The output looks like this:
pyvela-jlso
script
Creates a JLSO
file that is a serialization of the Vela.TimingModel
and Vector{Vela.TOA}
objects from a pair of par
and tim
files and optionally a prior file. This is useful for reducing the input reading overhead while running repeated analyses on the same input files. The resulting JLSO
file can be passed on to the pyvela
script through the -J
option.
$ pyvela-jlso -h
usage: pyvela-jlso [-h] [-P PRIOR_FILE] [-C CHEAT_PRIOR_SCALE] -o OUTFILE par_file tim_file
Read a par file, tim file, and prior JSON file, and write a JLSO file.
positional arguments:
par_file The pulsar ephemeris file. Should be readable using PINT. The uncertainties listed in the file will be used for 'cheat' priors where applicable.

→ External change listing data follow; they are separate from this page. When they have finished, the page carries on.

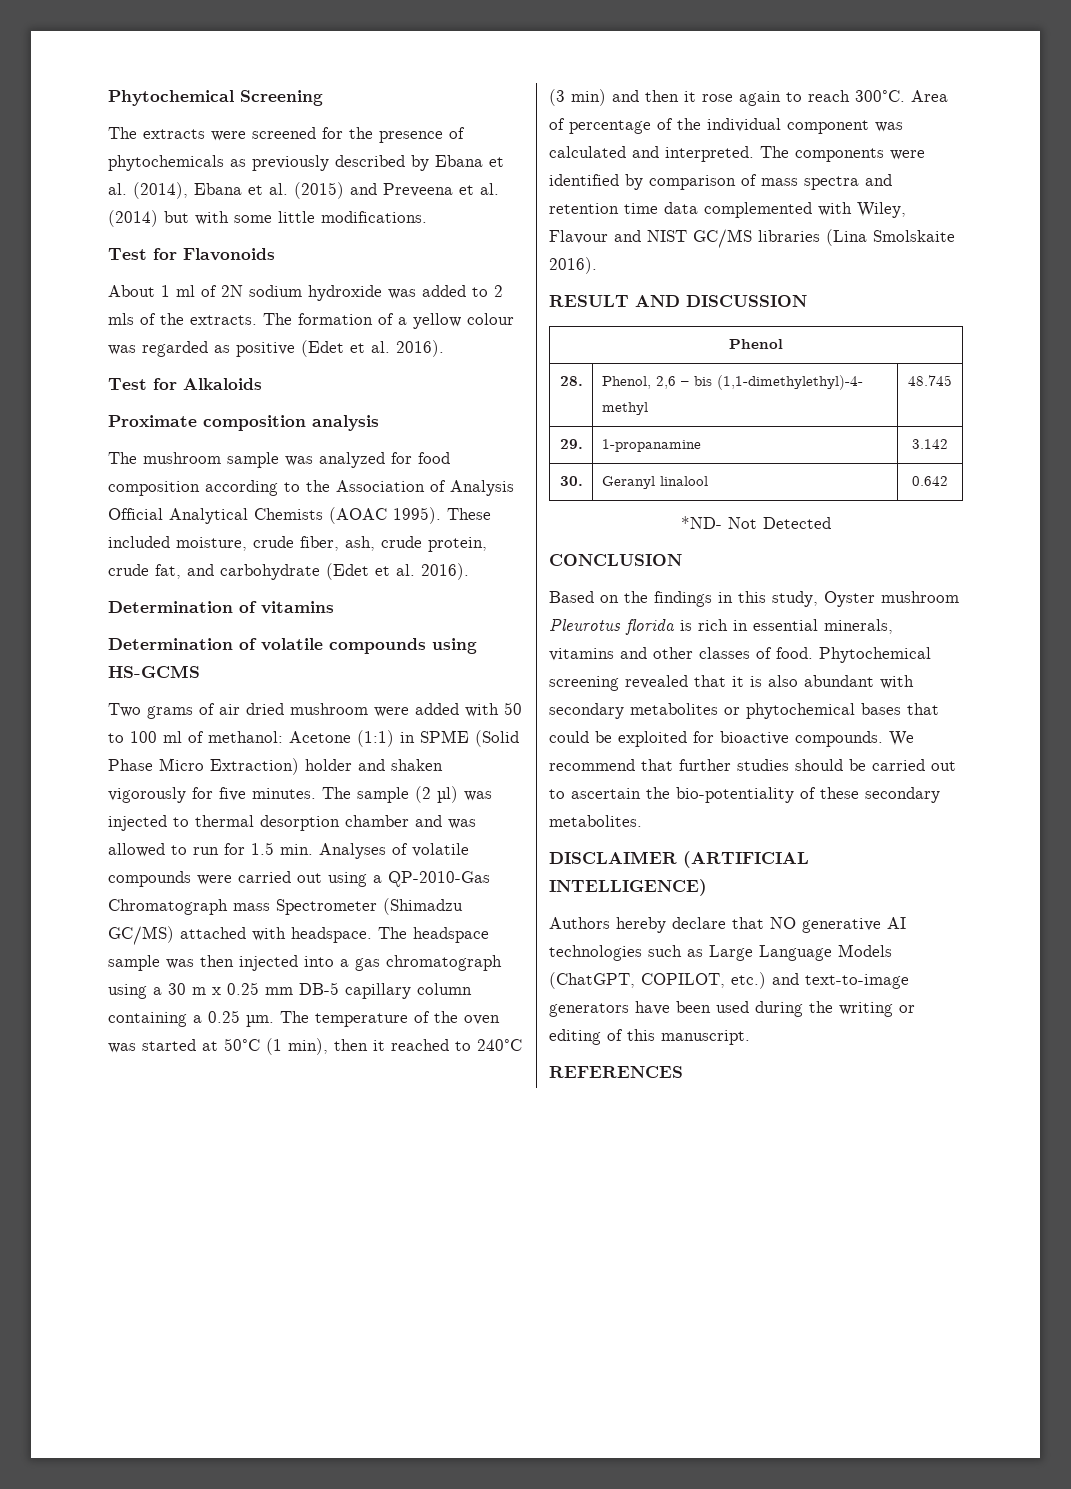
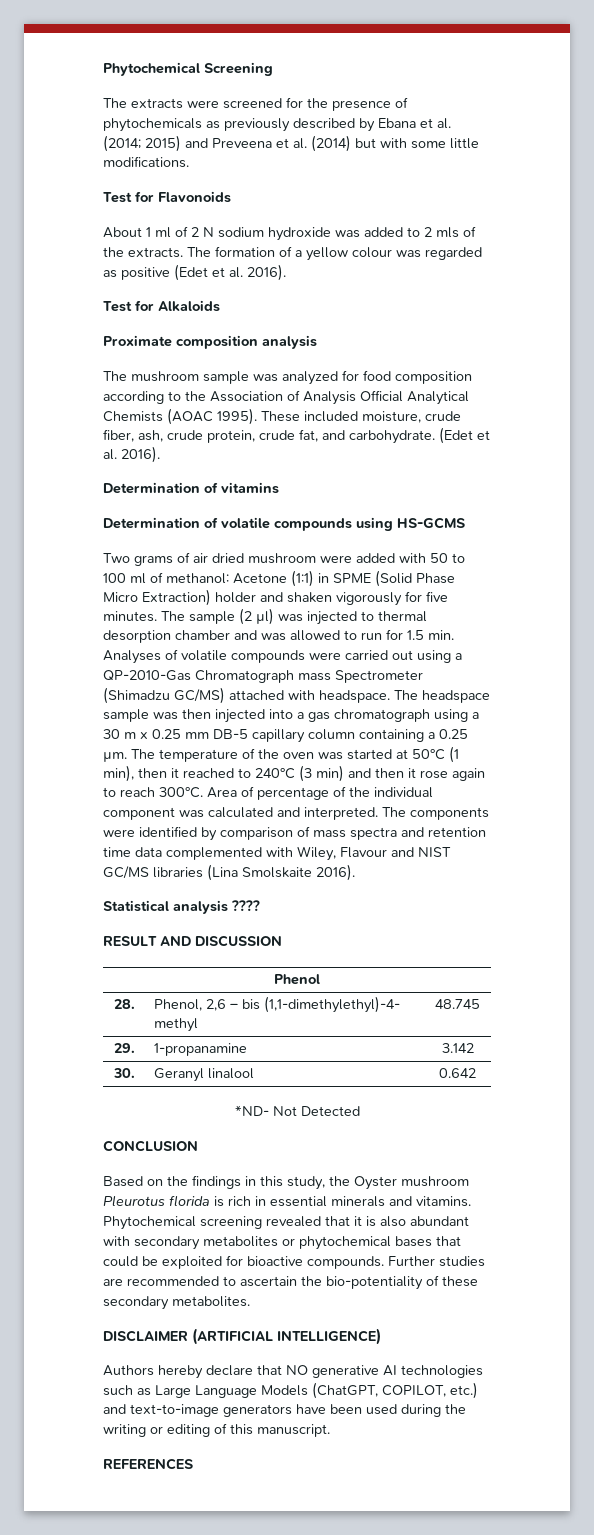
- The extracts were screened for the presence of phytochemicals as previously described by Ebana et al. (2014), Ebana et al. (2015) and Preveena et al. (2014) but with some little modifications.
+ The extracts were screened for the presence of phytochemicals as previously described by Ebana et al. (2014; 2015) and Preveena et al. (2014) but with some little modifications.
- About 1 ml of 2N sodium hydroxide was added to 2 mls of the extracts.
+ About 1 ml of 2 N sodium hydroxide was added to 2 mls of the extracts.
- These included moisture, crude fiber, ash, crude protein, crude fat, and carbohydrate (Edet et al. 2016).
+ These included moisture, crude fiber, ash, crude protein, crude fat, and carbohydrate. (Edet et al. 2016).
+ Statistical analysis ????
- Based on the findings in this study, Oyster mushroom Pleurotus florida is rich in essential minerals, vitamins and other classes of food.
+ Based on the findings in this study, the Oyster mushroom Pleurotus florida is rich in essential minerals and vitamins.
- We recommend that further studies should be carried out to ascertain the bio-potentiality of these secondary metabolites.
+ Further studies are recommended to ascertain the bio-potentiality of these secondary metabolites.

tim_file The pulsar TOA file. Should be readable using PINT.
options:
-h, --help show this help message and exit
-P PRIOR_FILE, --prior_file PRIOR_FILE
A JSON file containing the prior distributions for each free parameter.
-C CHEAT_PRIOR_SCALE, --cheat_prior_scale CHEAT_PRIOR_SCALE
The scale factor by which the frequentist uncertainties are multiplied to get the 'cheat' prior distributions.
-o OUTFILE, --outfile OUTFILE
The output file name. Will replace an existing file.